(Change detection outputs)
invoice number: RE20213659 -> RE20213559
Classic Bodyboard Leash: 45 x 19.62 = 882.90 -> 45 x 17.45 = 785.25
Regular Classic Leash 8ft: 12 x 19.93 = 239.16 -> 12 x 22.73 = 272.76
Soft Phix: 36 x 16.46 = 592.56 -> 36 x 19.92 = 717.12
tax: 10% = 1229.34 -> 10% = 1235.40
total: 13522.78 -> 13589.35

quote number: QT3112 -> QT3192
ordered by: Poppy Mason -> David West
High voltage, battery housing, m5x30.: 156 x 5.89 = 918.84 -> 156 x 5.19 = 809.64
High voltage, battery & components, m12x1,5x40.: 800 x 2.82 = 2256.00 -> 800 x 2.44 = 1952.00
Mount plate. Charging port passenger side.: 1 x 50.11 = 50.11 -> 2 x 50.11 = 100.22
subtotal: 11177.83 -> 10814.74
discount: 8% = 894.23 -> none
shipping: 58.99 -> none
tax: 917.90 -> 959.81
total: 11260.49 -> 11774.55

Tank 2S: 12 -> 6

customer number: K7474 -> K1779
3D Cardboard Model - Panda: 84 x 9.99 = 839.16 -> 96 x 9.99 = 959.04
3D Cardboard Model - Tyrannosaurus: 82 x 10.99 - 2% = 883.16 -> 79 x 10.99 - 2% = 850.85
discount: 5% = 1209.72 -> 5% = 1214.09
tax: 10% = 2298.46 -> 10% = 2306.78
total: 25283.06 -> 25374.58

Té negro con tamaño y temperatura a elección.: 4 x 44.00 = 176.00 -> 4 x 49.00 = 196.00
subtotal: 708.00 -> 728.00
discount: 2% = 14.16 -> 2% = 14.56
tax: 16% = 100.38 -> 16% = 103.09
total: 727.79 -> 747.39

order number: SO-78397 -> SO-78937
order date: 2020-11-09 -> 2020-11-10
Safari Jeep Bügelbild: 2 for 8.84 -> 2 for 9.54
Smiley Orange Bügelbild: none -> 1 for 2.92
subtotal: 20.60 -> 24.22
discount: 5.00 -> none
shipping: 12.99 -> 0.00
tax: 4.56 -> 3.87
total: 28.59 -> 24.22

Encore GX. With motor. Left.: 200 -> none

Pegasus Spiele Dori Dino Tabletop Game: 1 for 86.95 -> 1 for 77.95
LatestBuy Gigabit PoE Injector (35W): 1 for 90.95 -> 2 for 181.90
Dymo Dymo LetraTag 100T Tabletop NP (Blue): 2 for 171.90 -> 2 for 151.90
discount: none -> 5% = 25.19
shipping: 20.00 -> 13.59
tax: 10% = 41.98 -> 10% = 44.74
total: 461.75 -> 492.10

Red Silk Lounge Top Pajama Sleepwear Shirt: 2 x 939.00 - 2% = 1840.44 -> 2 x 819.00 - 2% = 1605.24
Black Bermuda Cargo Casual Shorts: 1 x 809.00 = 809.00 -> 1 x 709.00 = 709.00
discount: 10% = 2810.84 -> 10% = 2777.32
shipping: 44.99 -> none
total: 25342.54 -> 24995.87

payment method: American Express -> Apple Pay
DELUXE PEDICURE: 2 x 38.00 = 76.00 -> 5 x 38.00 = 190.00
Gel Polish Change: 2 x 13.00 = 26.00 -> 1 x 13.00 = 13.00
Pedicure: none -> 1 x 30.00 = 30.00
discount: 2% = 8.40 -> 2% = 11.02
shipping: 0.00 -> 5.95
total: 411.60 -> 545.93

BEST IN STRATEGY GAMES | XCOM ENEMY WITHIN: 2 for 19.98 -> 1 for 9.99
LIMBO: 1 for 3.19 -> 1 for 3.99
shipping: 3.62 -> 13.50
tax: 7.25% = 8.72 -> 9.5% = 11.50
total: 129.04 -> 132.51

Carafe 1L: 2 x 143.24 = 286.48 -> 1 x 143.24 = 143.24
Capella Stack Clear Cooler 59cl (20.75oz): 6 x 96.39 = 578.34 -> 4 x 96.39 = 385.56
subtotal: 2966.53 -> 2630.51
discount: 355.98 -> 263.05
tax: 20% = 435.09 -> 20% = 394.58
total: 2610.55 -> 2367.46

Goal of the exercise: Every record shown above must be echoed exactly.

The completed task:
invoice number: RE20213659 -> RE20213559
Classic Bodyboard Leash: 45 x 19.62 = 882.90 -> 45 x 17.45 = 785.25
Regular Classic Leash 8ft: 12 x 19.93 = 239.16 -> 12 x 22.73 = 272.76
Soft Phix: 36 x 16.46 = 592.56 -> 36 x 19.92 = 717.12
tax: 10% = 1229.34 -> 10% = 1235.40
total: 13522.78 -> 13589.35

quote number: QT3112 -> QT3192
ordered by: Poppy Mason -> David West
High voltage, battery housing, m5x30.: 156 x 5.89 = 918.84 -> 156 x 5.19 = 809.64
High voltage, battery & components, m12x1,5x40.: 800 x 2.82 = 2256.00 -> 800 x 2.44 = 1952.00
Mount plate. Charging port passenger side.: 1 x 50.11 = 50.11 -> 2 x 50.11 = 100.22
subtotal: 11177.83 -> 10814.74
discount: 8% = 894.23 -> none
shipping: 58.99 -> none
tax: 917.90 -> 959.81
total: 11260.49 -> 11774.55

Tank 2S: 12 -> 6

customer number: K7474 -> K1779
3D Cardboard Model - Panda: 84 x 9.99 = 839.16 -> 96 x 9.99 = 959.04
3D Cardboard Model - Tyrannosaurus: 82 x 10.99 - 2% = 883.16 -> 79 x 10.99 - 2% = 850.85
discount: 5% = 1209.72 -> 5% = 1214.09
tax: 10% = 2298.46 -> 10% = 2306.78
total: 25283.06 -> 25374.58

Té negro con tamaño y temperatura a elección.: 4 x 44.00 = 176.00 -> 4 x 49.00 = 196.00
subtotal: 708.00 -> 728.00
discount: 2% = 14.16 -> 2% = 14.56
tax: 16% = 100.38 -> 16% = 103.09
total: 727.79 -> 747.39

order number: SO-78397 -> SO-78937
order date: 2020-11-09 -> 2020-11-10
Safari Jeep Bügelbild: 2 for 8.84 -> 2 for 9.54
Smiley Orange Bügelbild: none -> 1 for 2.92
subtotal: 20.60 -> 24.22
discount: 5.00 -> none
shipping: 12.99 -> 0.00
tax: 4.56 -> 3.87
total: 28.59 -> 24.22

Encore GX. With motor. Left.: 200 -> none

Pegasus Spiele Dori Dino Tabletop Game: 1 for 86.95 -> 1 for 77.95
LatestBuy Gigabit PoE Injector (35W): 1 for 90.95 -> 2 for 181.90
Dymo Dymo LetraTag 100T Tabletop NP (Blue): 2 for 171.90 -> 2 for 151.90
discount: none -> 5% = 25.19
shipping: 20.00 -> 13.59
tax: 10% = 41.98 -> 10% = 44.74
total: 461.75 -> 492.10

Red Silk Lounge Top Pajama Sleepwear Shirt: 2 x 939.00 - 2% = 1840.44 -> 2 x 819.00 - 2% = 1605.24
Black Bermuda Cargo Casual Shorts: 1 x 809.00 = 809.00 -> 1 x 709.00 = 709.00
discount: 10% = 2810.84 -> 10% = 2777.32
shipping: 44.99 -> none
total: 25342.54 -> 24995.87

payment method: American Express -> Apple Pay
DELUXE PEDICURE: 2 x 38.00 = 76.00 -> 5 x 38.00 = 190.00
Gel Polish Change: 2 x 13.00 = 26.00 -> 1 x 13.00 = 13.00
Pedicure: none -> 1 x 30.00 = 30.00
discount: 2% = 8.40 -> 2% = 11.02
shipping: 0.00 -> 5.95
total: 411.60 -> 545.93

BEST IN STRATEGY GAMES | XCOM ENEMY WITHIN: 2 for 19.98 -> 1 for 9.99
LIMBO: 1 for 3.19 -> 1 for 3.99
shipping: 3.62 -> 13.50
tax: 7.25% = 8.72 -> 9.5% = 11.50
total: 129.04 -> 132.51

Carafe 1L: 2 x 143.24 = 286.48 -> 1 x 143.24 = 143.24
Capella Stack Clear Cooler 59cl (20.75oz): 6 x 96.39 = 578.34 -> 4 x 96.39 = 385.56
subtotal: 2966.53 -> 2630.51
discount: 355.98 -> 263.05
tax: 20% = 435.09 -> 20% = 394.58
total: 2610.55 -> 2367.46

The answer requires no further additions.